DATA LISTING
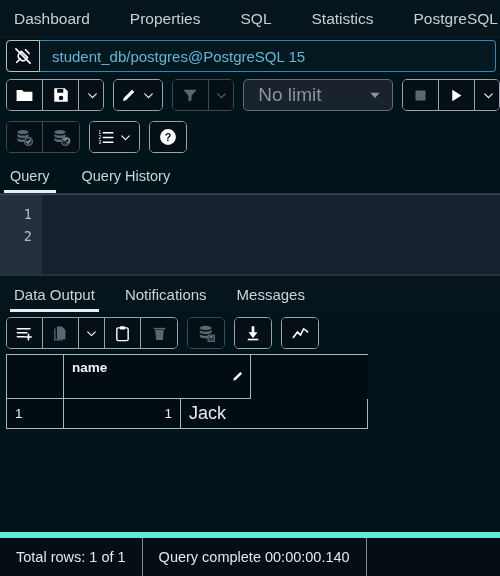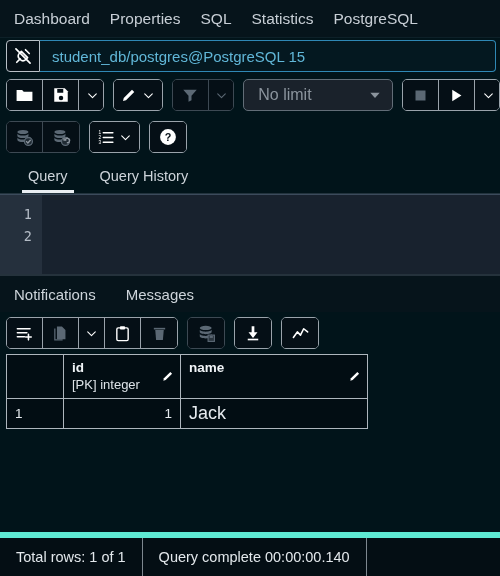--- a/index.html
+++ b/index.html
@@ -18,7 +18,7 @@
     display: flex;
     align-items: center;
     padding-left: 14px;
-    gap: 20px;
+    gap: 40px;
     border-bottom: 1px solid #0d2028;
     white-space: nowrap;
     overflow: hidden;

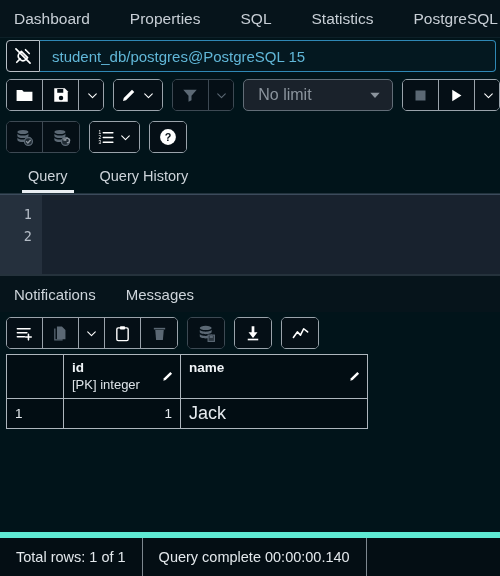--- a/index.html
+++ b/index.html
@@ -105,7 +105,7 @@
     display: flex; align-items: center; justify-content: space-between;
     padding: 0 10px 0 14px;
   }
-  .limitbox .lbl { font-size: 16px; color: #8b949d; }
+  .limitbox .lbl { font-size: 19px; color: #8b949d; }
   .limitbox .cv  { margin-left: 22px; }
 
   

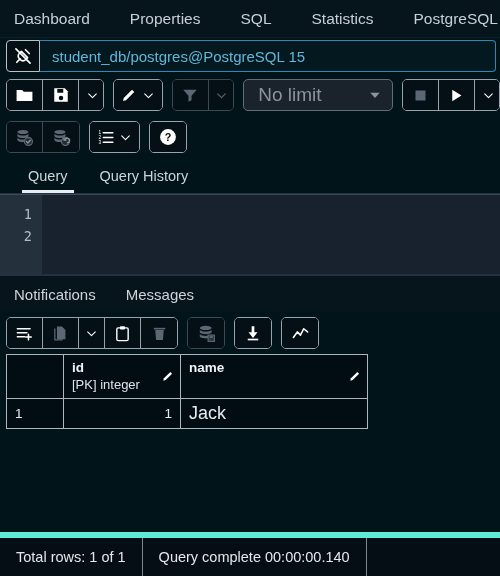--- a/index.html
+++ b/index.html
@@ -113,7 +113,7 @@
     height: 36px;
     display: flex;
     align-items: flex-end;
-    padding-left: 22px;
+    padding-left: 4px;
     gap: 20px;
     border-bottom: 1px solid #22333d;
     background: #01141a;

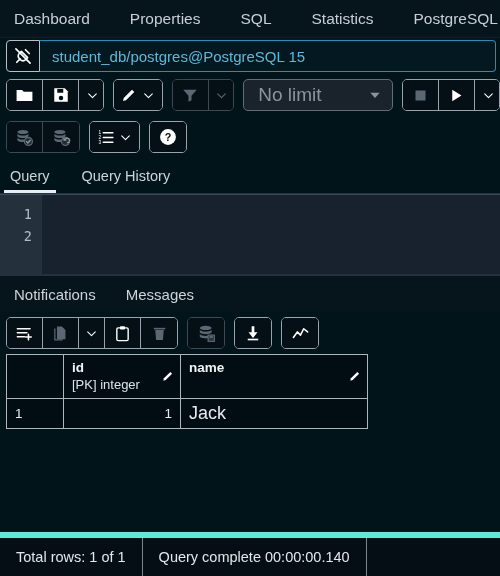--- a/index.html
+++ b/index.html
@@ -439,6 +439,7 @@
 </div>
 
 <div class="outtabs">
+  <div class="outtab active">Data Output</div>
   <div class="outtab">Notifications</div>
   <div class="outtab">Messages</div>
 </div>

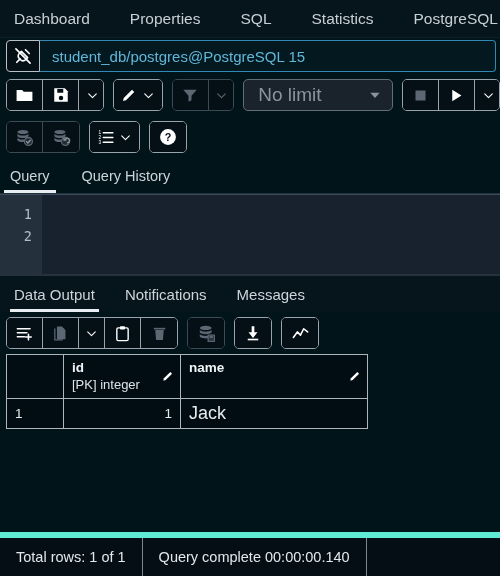--- a/index.html
+++ b/index.html
@@ -528,15 +528,6 @@
 <div class="grid">
   <div class="grow ghead">
     <div class="gcell c-num"></div>
-    <div class="gcell c-id">
-      <div class="hd-title">id</div>
-      <div class="hd-sub">[PK] integer</div>
-      <span class="pencil">
-        <svg class="svgi" width="14" height="14" viewBox="0 0 24 24">
-          <path class="fill" d="M4 20l4-1 11-11-3-3L5 16z"></path>
-        </svg>
-      </span>
-    </div>
     <div class="gcell c-name">
       <div class="hd-title">name</div>
       <span class="pencil">

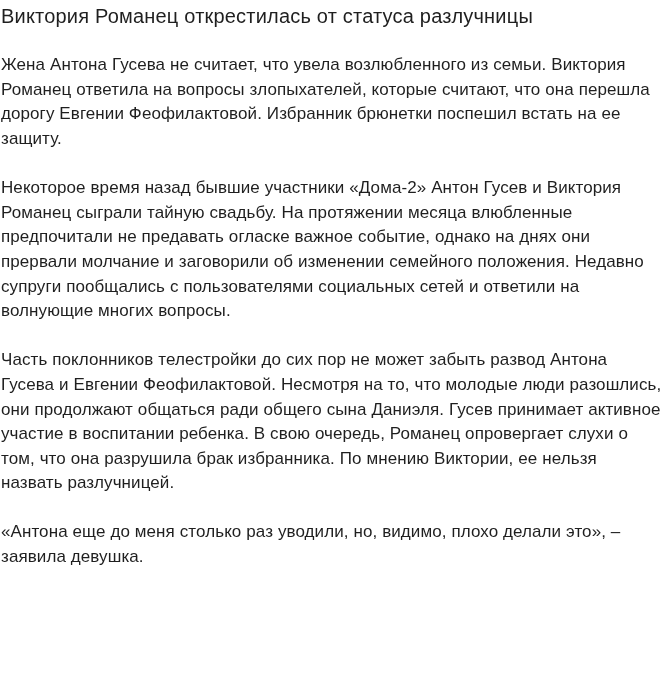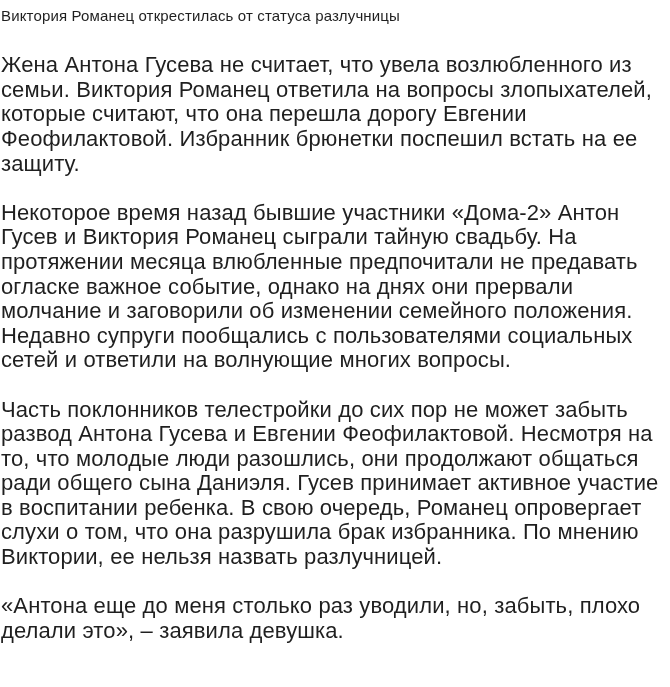--- a/index.html
+++ b/index.html
@@ -24,7 +24,7 @@
   }
 
   .headline {
-    font-size: 15px;
+    font-size: 20px;
     line-height: 24.6px;
     font-weight: 400;
     color: #1f1f1f;

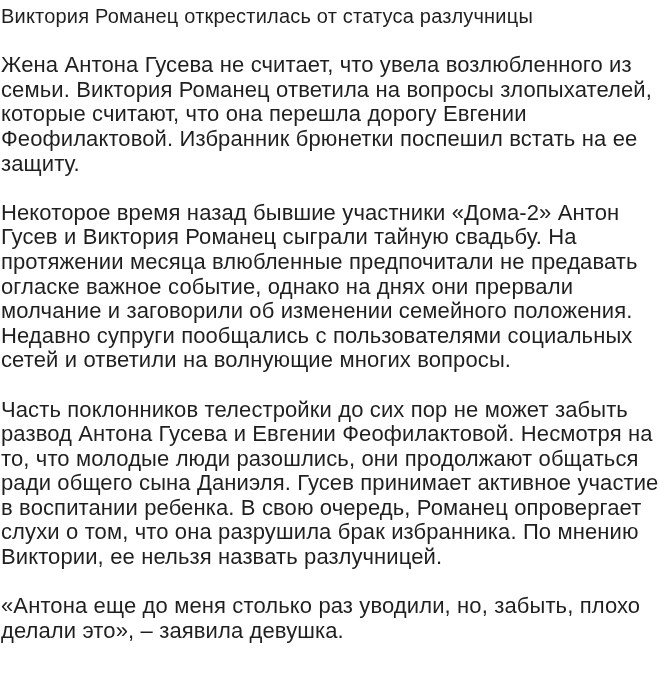--- a/index.html
+++ b/index.html
@@ -35,7 +35,7 @@
   }
 
   .para {
-    font-size: 22px;
+    font-size: 17px;
     line-height: 24.6px;
     font-weight: 400;
     color: #1f1f1f;

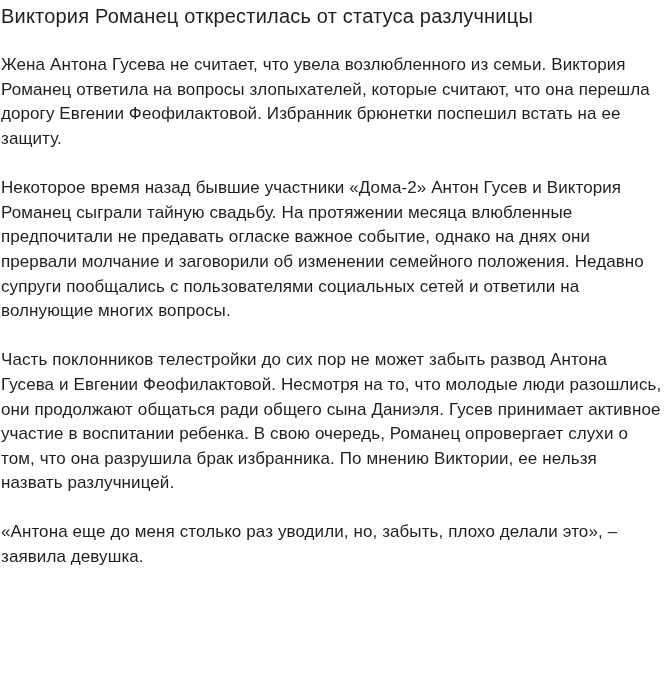--- a/index.html
+++ b/index.html
@@ -80,7 +80,7 @@
   <div class="spacer">&nbsp;</div>
 
   <div class="para-block">
-    <p class="para">«Антона еще до меня столько раз уводили, но, забыть, плохо делали это», – заявила девушка.</p>
+    <p class="para">«Антона еще до меня столько раз уводили, но, видимо, плохо делали это», – заявила девушка.</p>
   </div>
 
   <div class="spacer">&nbsp;</div>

REQUIREMENT
Reproduce all the data as it stands. The pictures are not part of the copy.

ANSWER BELOW
--- a/index.html
+++ b/index.html
@@ -18,7 +18,7 @@
     display: flex;
     align-items: center;
     padding-left: 14px;
-    gap: 20px;
+    gap: 40px;
     border-bottom: 1px solid #0d2028;
     white-space: nowrap;
     overflow: hidden;

--- a/index.html
+++ b/index.html
@@ -105,7 +105,7 @@
     display: flex; align-items: center; justify-content: space-between;
     padding: 0 10px 0 14px;
   }
-  .limitbox .lbl { font-size: 16px; color: #8b949d; }
+  .limitbox .lbl { font-size: 19px; color: #8b949d; }
   .limitbox .cv  { margin-left: 22px; }
 
   

--- a/index.html
+++ b/index.html
@@ -113,7 +113,7 @@
     height: 36px;
     display: flex;
     align-items: flex-end;
-    padding-left: 22px;
+    padding-left: 4px;
     gap: 20px;
     border-bottom: 1px solid #22333d;
     background: #01141a;

--- a/index.html
+++ b/index.html
@@ -439,6 +439,7 @@
 </div>
 
 <div class="outtabs">
+  <div class="outtab active">Data Output</div>
   <div class="outtab">Notifications</div>
   <div class="outtab">Messages</div>
 </div>

--- a/index.html
+++ b/index.html
@@ -528,15 +528,6 @@
 <div class="grid">
   <div class="grow ghead">
     <div class="gcell c-num"></div>
-    <div class="gcell c-id">
-      <div class="hd-title">id</div>
-      <div class="hd-sub">[PK] integer</div>
-      <span class="pencil">
-        <svg class="svgi" width="14" height="14" viewBox="0 0 24 24">
-          <path class="fill" d="M4 20l4-1 11-11-3-3L5 16z"></path>
-        </svg>
-      </span>
-    </div>
     <div class="gcell c-name">
       <div class="hd-title">name</div>
       <span class="pencil">

--- a/index.html
+++ b/index.html
@@ -24,7 +24,7 @@
   }
 
   .headline {
-    font-size: 15px;
+    font-size: 20px;
     line-height: 24.6px;
     font-weight: 400;
     color: #1f1f1f;

--- a/index.html
+++ b/index.html
@@ -35,7 +35,7 @@
   }
 
   .para {
-    font-size: 22px;
+    font-size: 17px;
     line-height: 24.6px;
     font-weight: 400;
     color: #1f1f1f;

--- a/index.html
+++ b/index.html
@@ -80,7 +80,7 @@
   <div class="spacer">&nbsp;</div>
 
   <div class="para-block">
-    <p class="para">«Антона еще до меня столько раз уводили, но, забыть, плохо делали это», – заявила девушка.</p>
+    <p class="para">«Антона еще до меня столько раз уводили, но, видимо, плохо делали это», – заявила девушка.</p>
   </div>
 
   <div class="spacer">&nbsp;</div>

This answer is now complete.